→ Action item: Given the records underneath, please repeat exactly the lines from the line with "Effectiveness of Defenses" through the line with "text: Lateral ->", passing over any picture.

→ Records for the task:
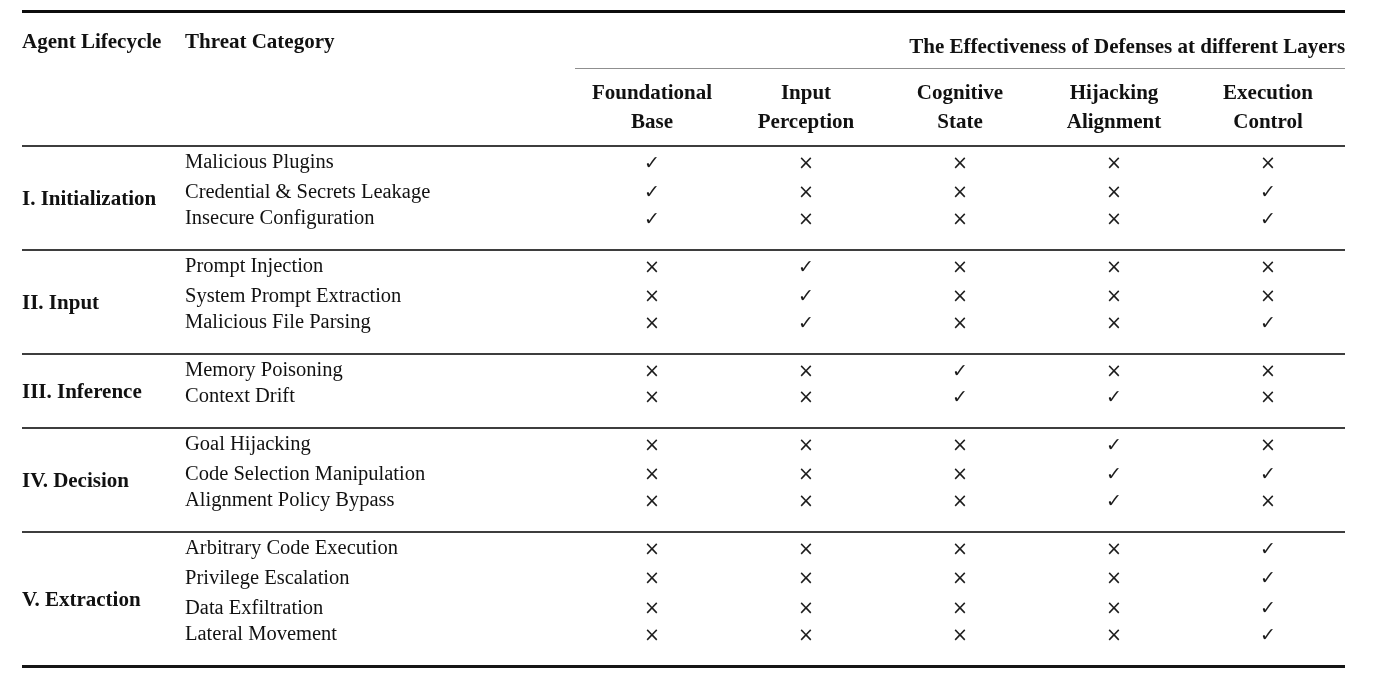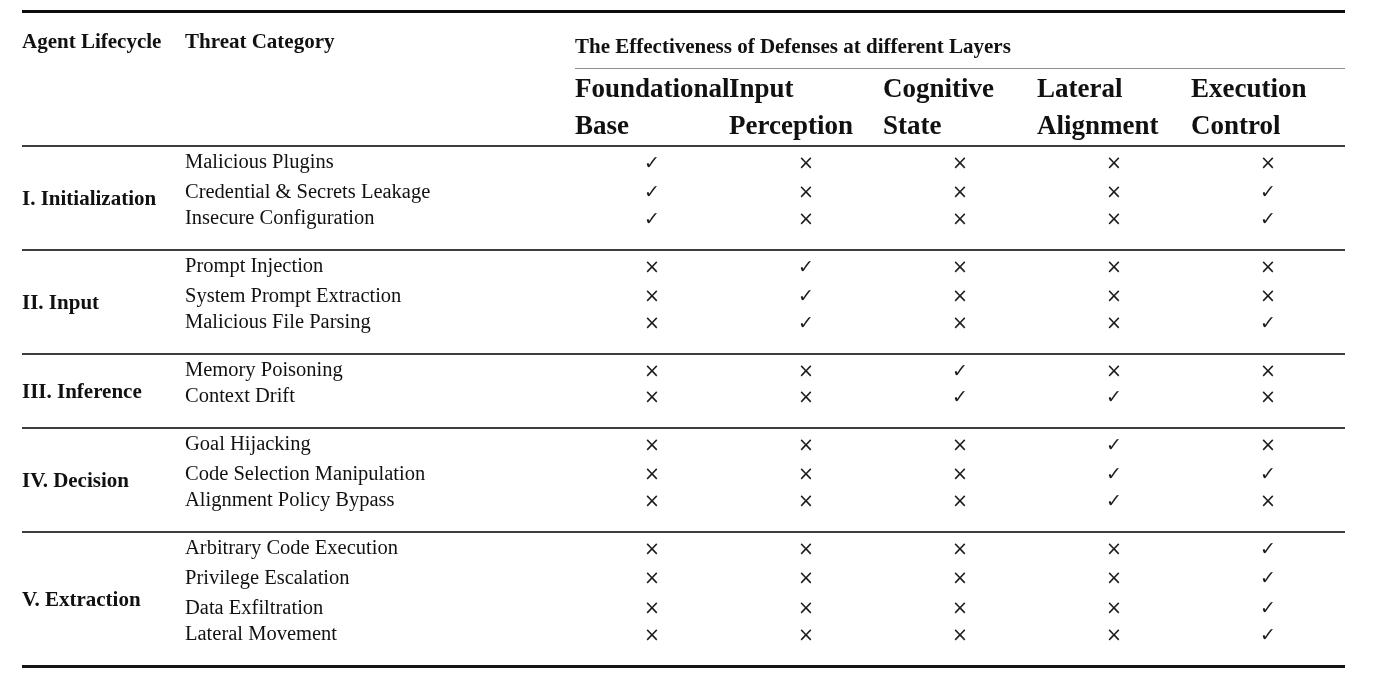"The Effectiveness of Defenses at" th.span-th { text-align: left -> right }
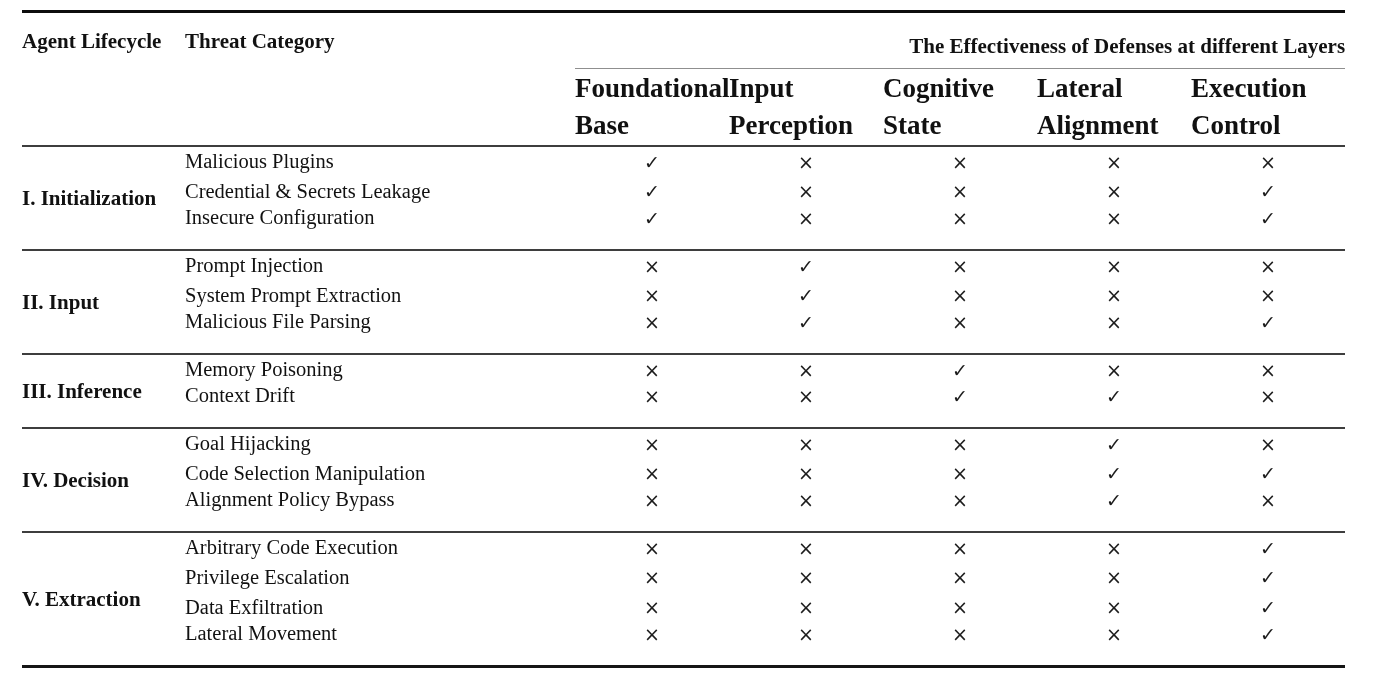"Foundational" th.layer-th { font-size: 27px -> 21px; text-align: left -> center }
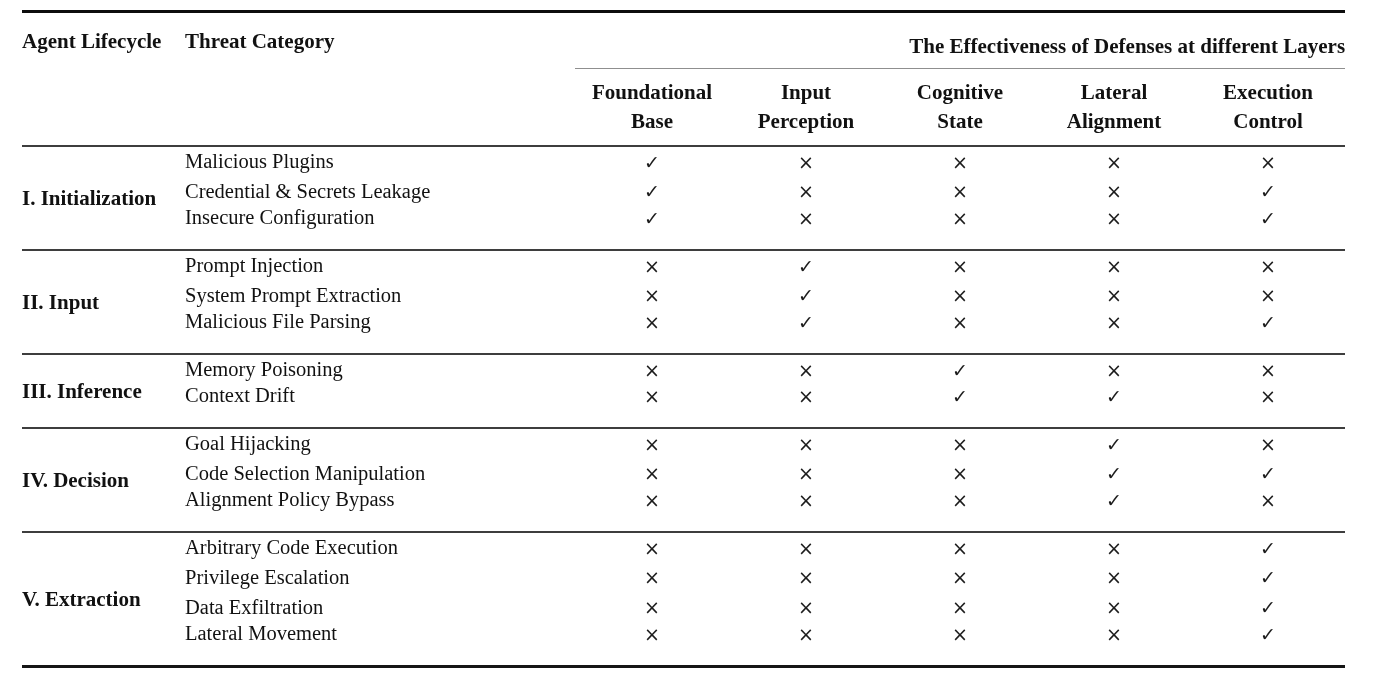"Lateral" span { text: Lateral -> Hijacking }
...
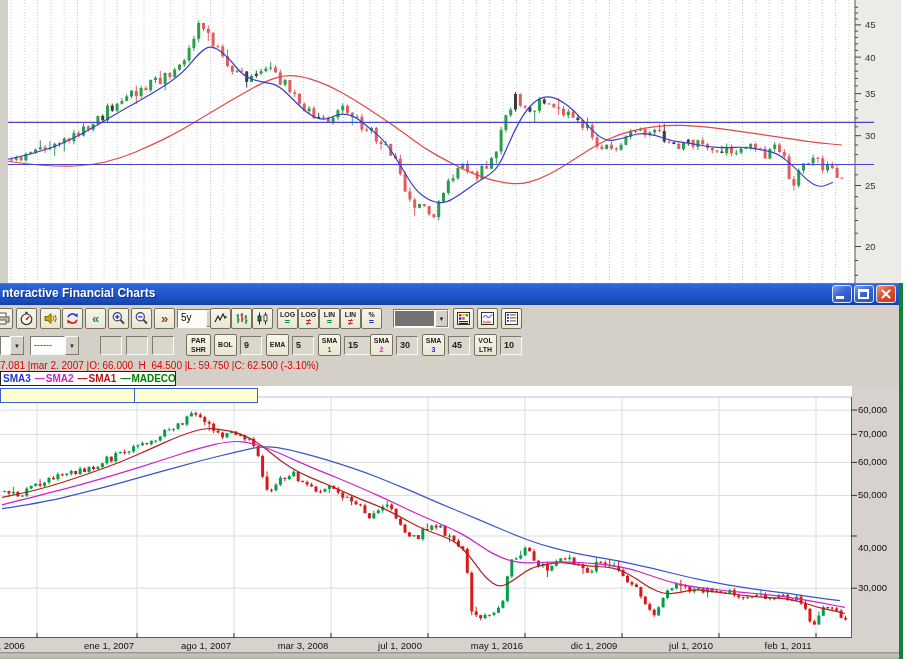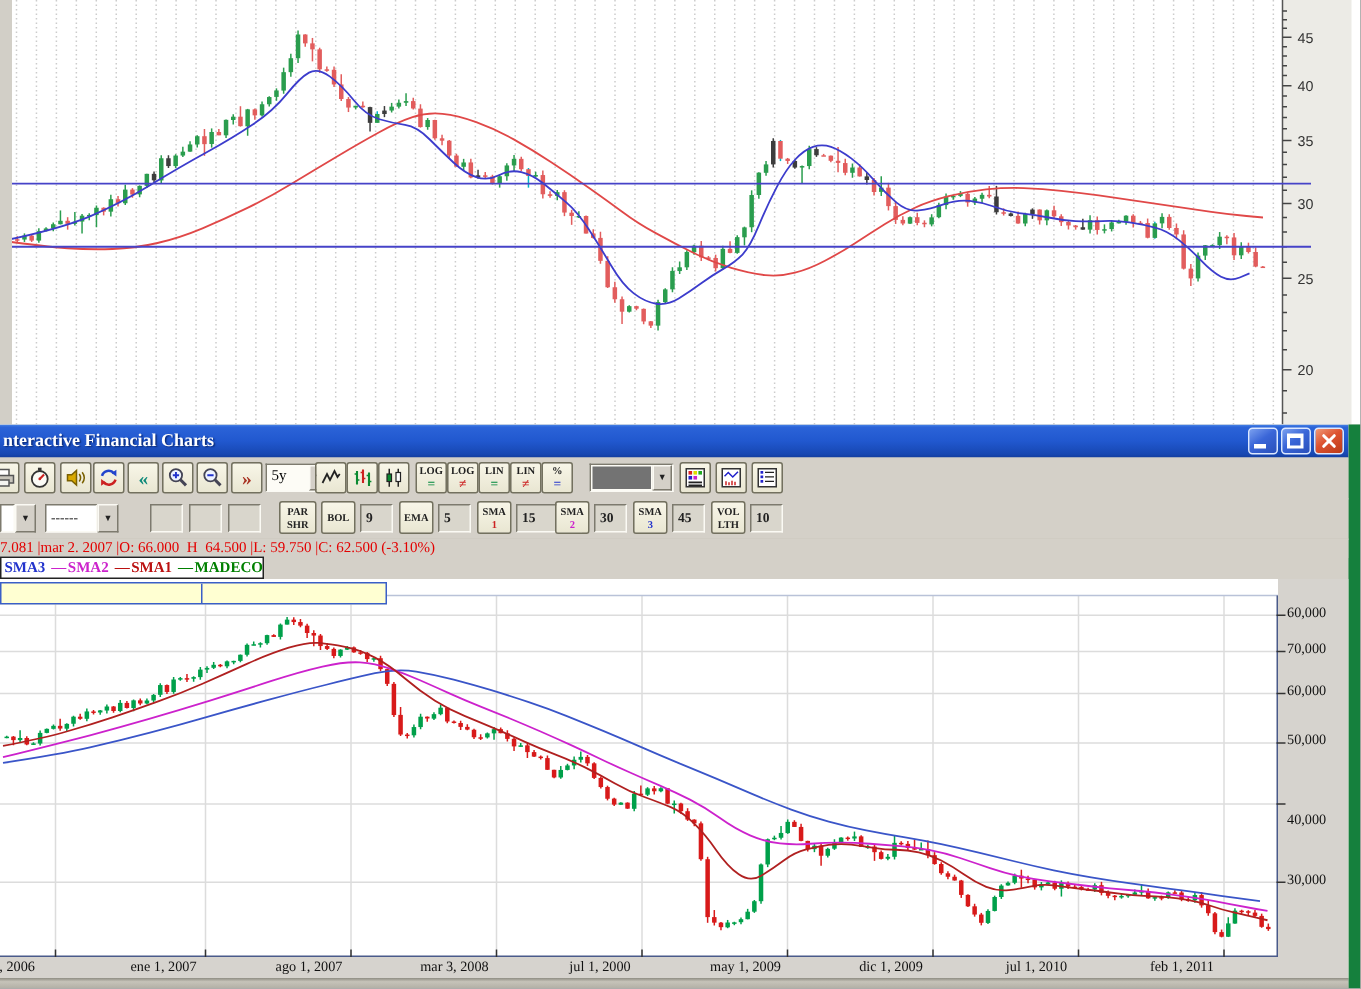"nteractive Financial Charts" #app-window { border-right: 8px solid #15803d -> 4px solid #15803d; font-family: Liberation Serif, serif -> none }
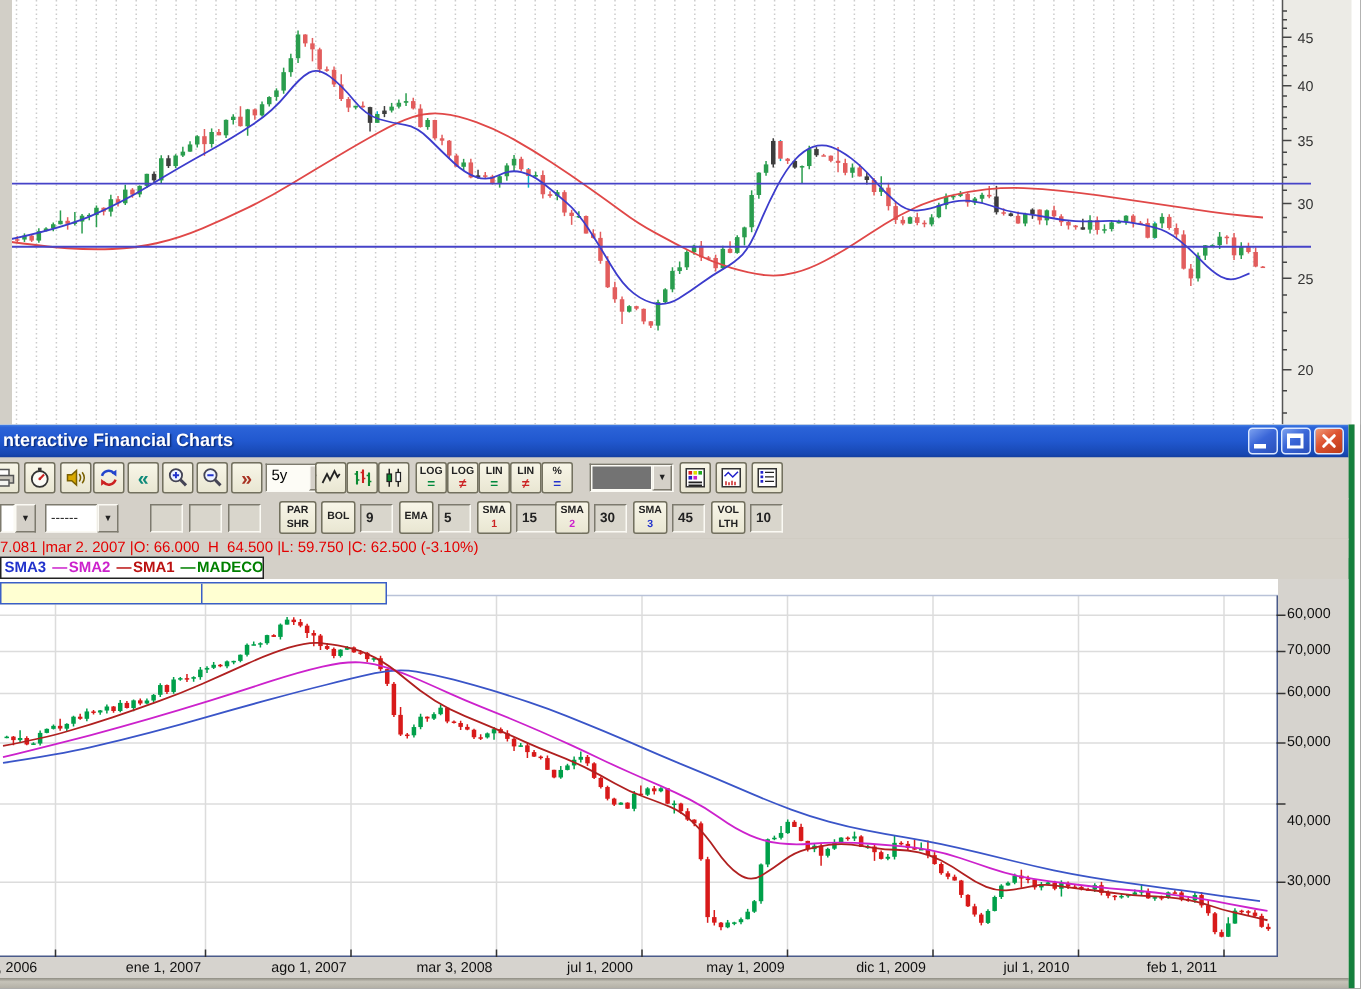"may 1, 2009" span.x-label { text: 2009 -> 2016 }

→ Solution for this exercise:
"The Effectiveness of Defenses at" th.span-th { text-align: left -> right }
"Foundational" th.layer-th { font-size: 27px -> 21px; text-align: left -> center }
"Lateral" span { text: Lateral -> Hijacking }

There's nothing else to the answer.